The drugmakers last year pulled their Zantac products over an impurity believed to cause cancer, and Sanofi said the probe is over disclosures relating to that impurity. GSK didn't comment on the nature of the investigation, but a spokesman said the company is cooperating.

A Sanofi spokeswoman said the company stands "by the long-standing science that supports the safety of Zantac OTC products, which have been used by consumers for over two decades." She declined to comment on "specifics of ongoing litigation."

RELATED: Sanofi takes $186M hit on the heels of Zantac recall 

Sanofi last year took a $186 million write-down on the product after an October recall. GlaxoSmithKline, the drug’s original developer, sold the branded version in the U.K. and elsewhere before its recall.

Both companies recalled their Zantac products after the discovery of an impurity called N-nitrosodimethylamine, which is believed to cause cancer. 

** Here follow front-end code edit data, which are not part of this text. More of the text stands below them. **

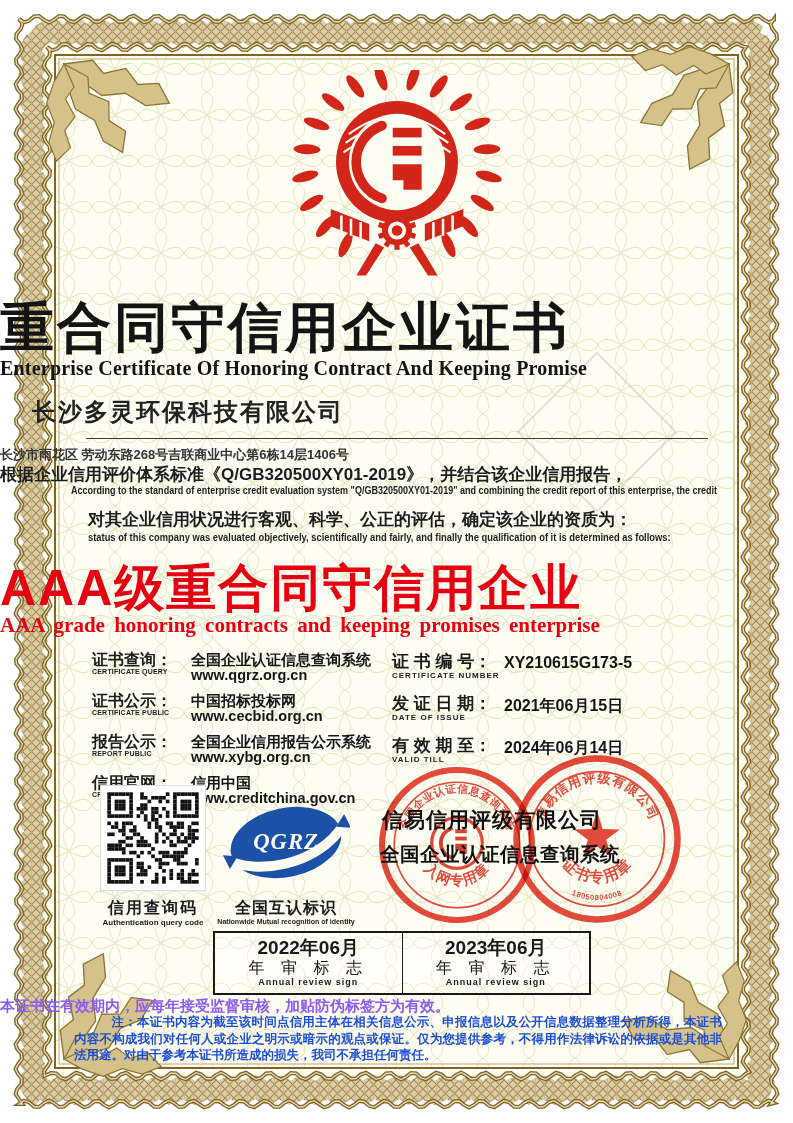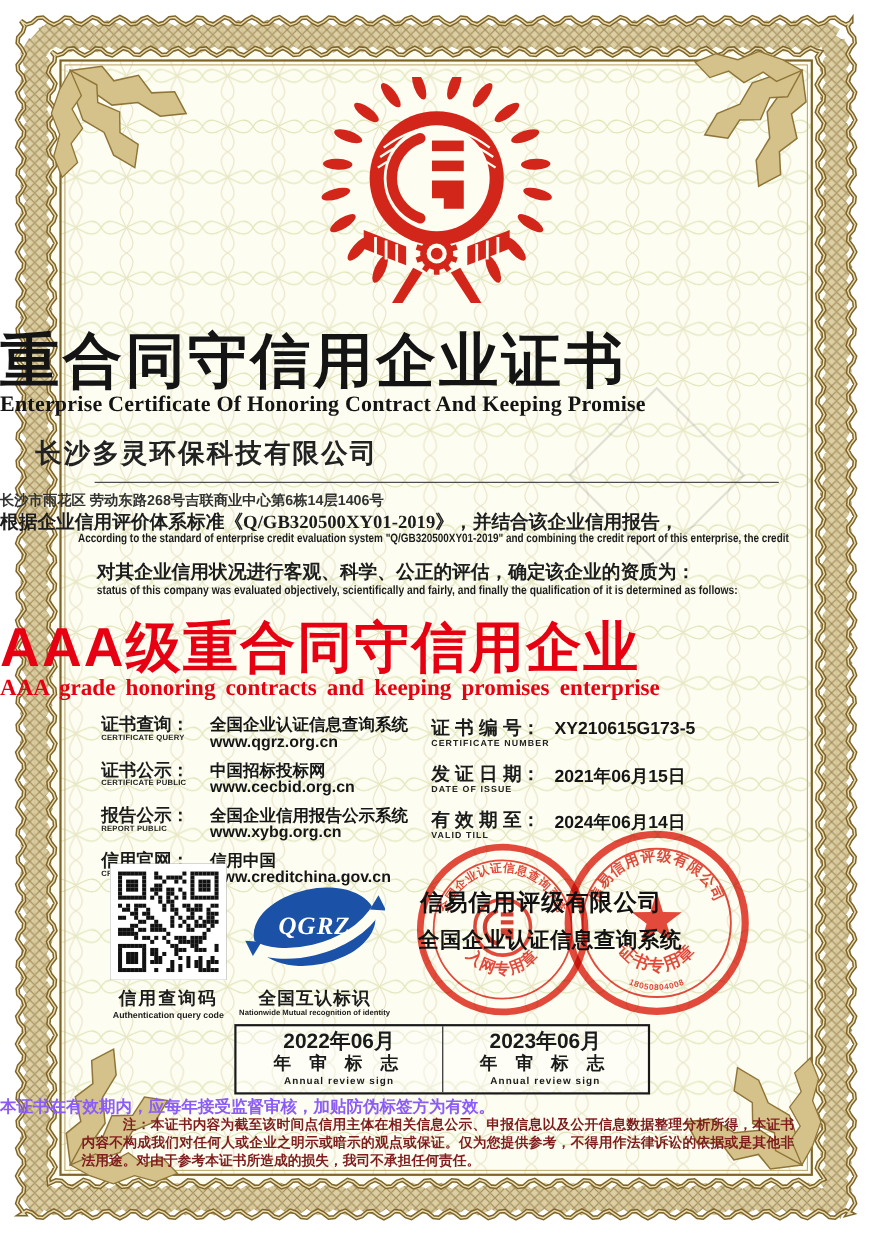"根据企业信用评价体系标准《Q/GB320500XY01-2019》，并结合该企业" .intro1cn { font-family: Liberation Serif, serif -> none }
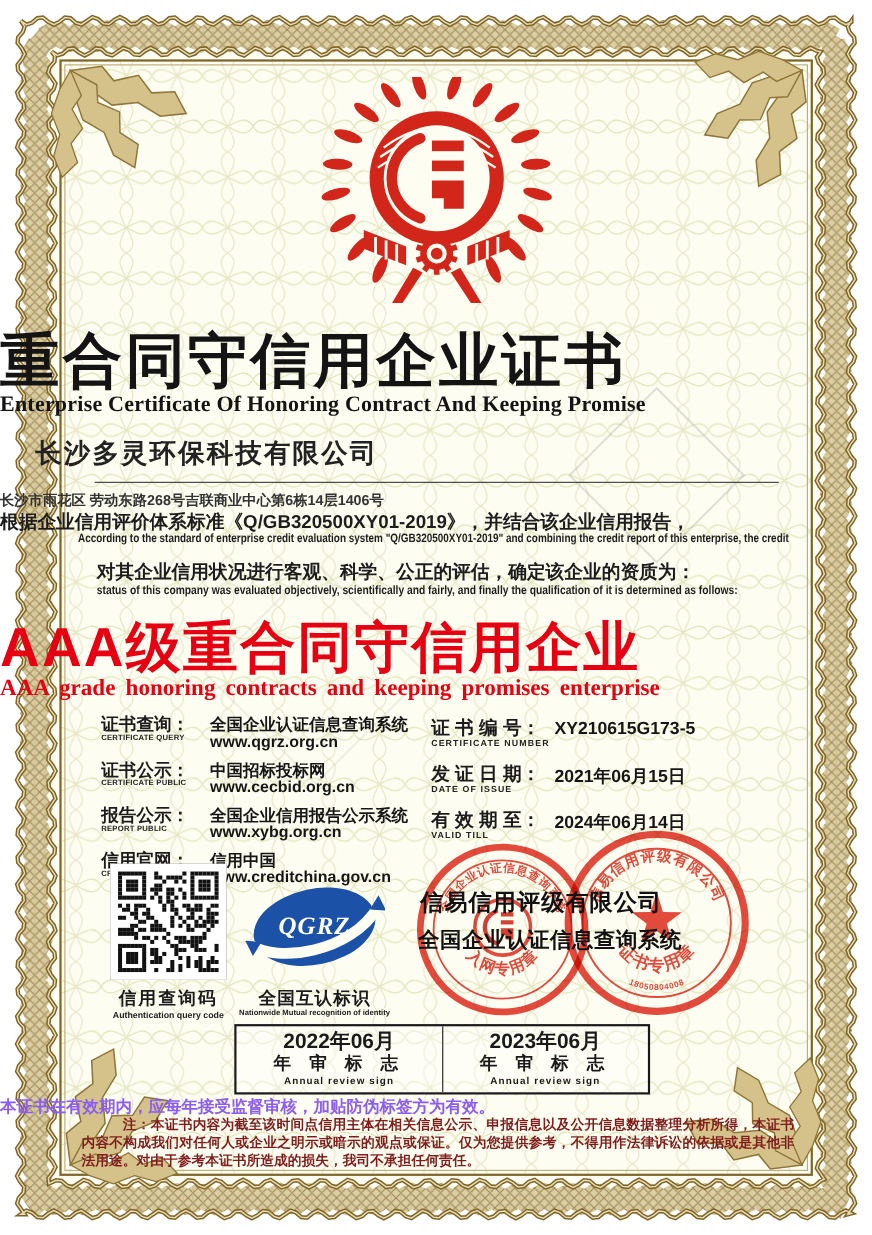"年 审 标 志" .annual-cn { font-weight: 700 -> 400 }
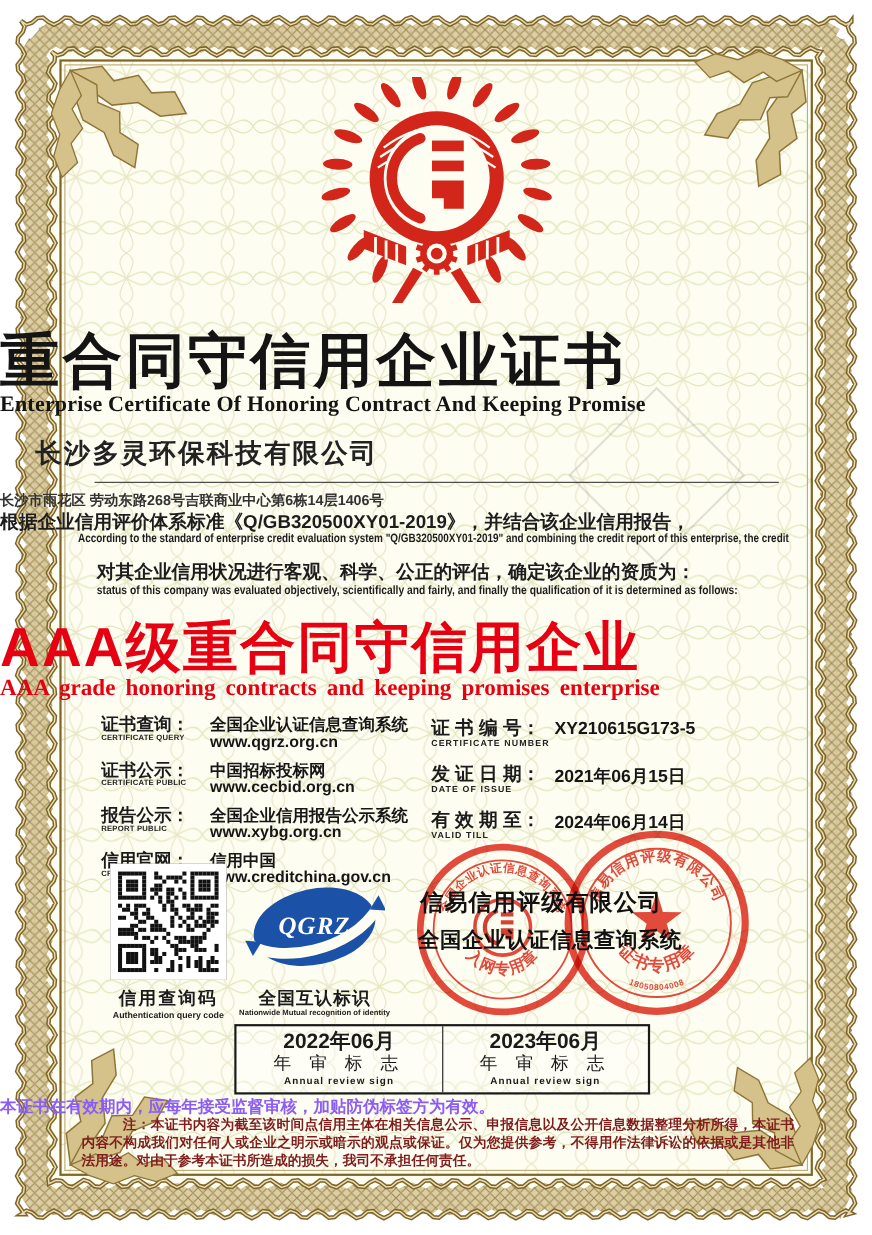"注：本证书内容为截至该时间点信用主体在相关信息公示、申报信息以及公开信息数据整理" .note { color: #7f1d1d -> #1d4ed8 }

The saga is part of a yearslong investigation by the FDA and other regulators into drug impurities that might cause cancer, starting in 2018 with heart medicines valsartan and losartan. Global Zantac recalls gained steam last year and into this year. In April, the FDA forcibly removed the drug and its generics from the U.S. market. 

Last September, an online pharmacy and testing lab called Valisure filed an FDA citizen petition notifying the agency that it found the impurity in heartburn meds. Another lab in January alerted the agency to its own discovery, and the FDA later confirmed the findings.

RELATED: GSK joins other drugmakers recalling Zantac products    

Aside from the Department of Justice probes, both Sanofi and GlaxoSmithKline disclosed a Zantac-related lawsuit from the New Mexico Attorney General. That suit alleges violations of the state’s unfair practices act, false advertising, public nuisance and negligence.

Both companies said they couldn’t estimate the potential financial implications of the lawsuits.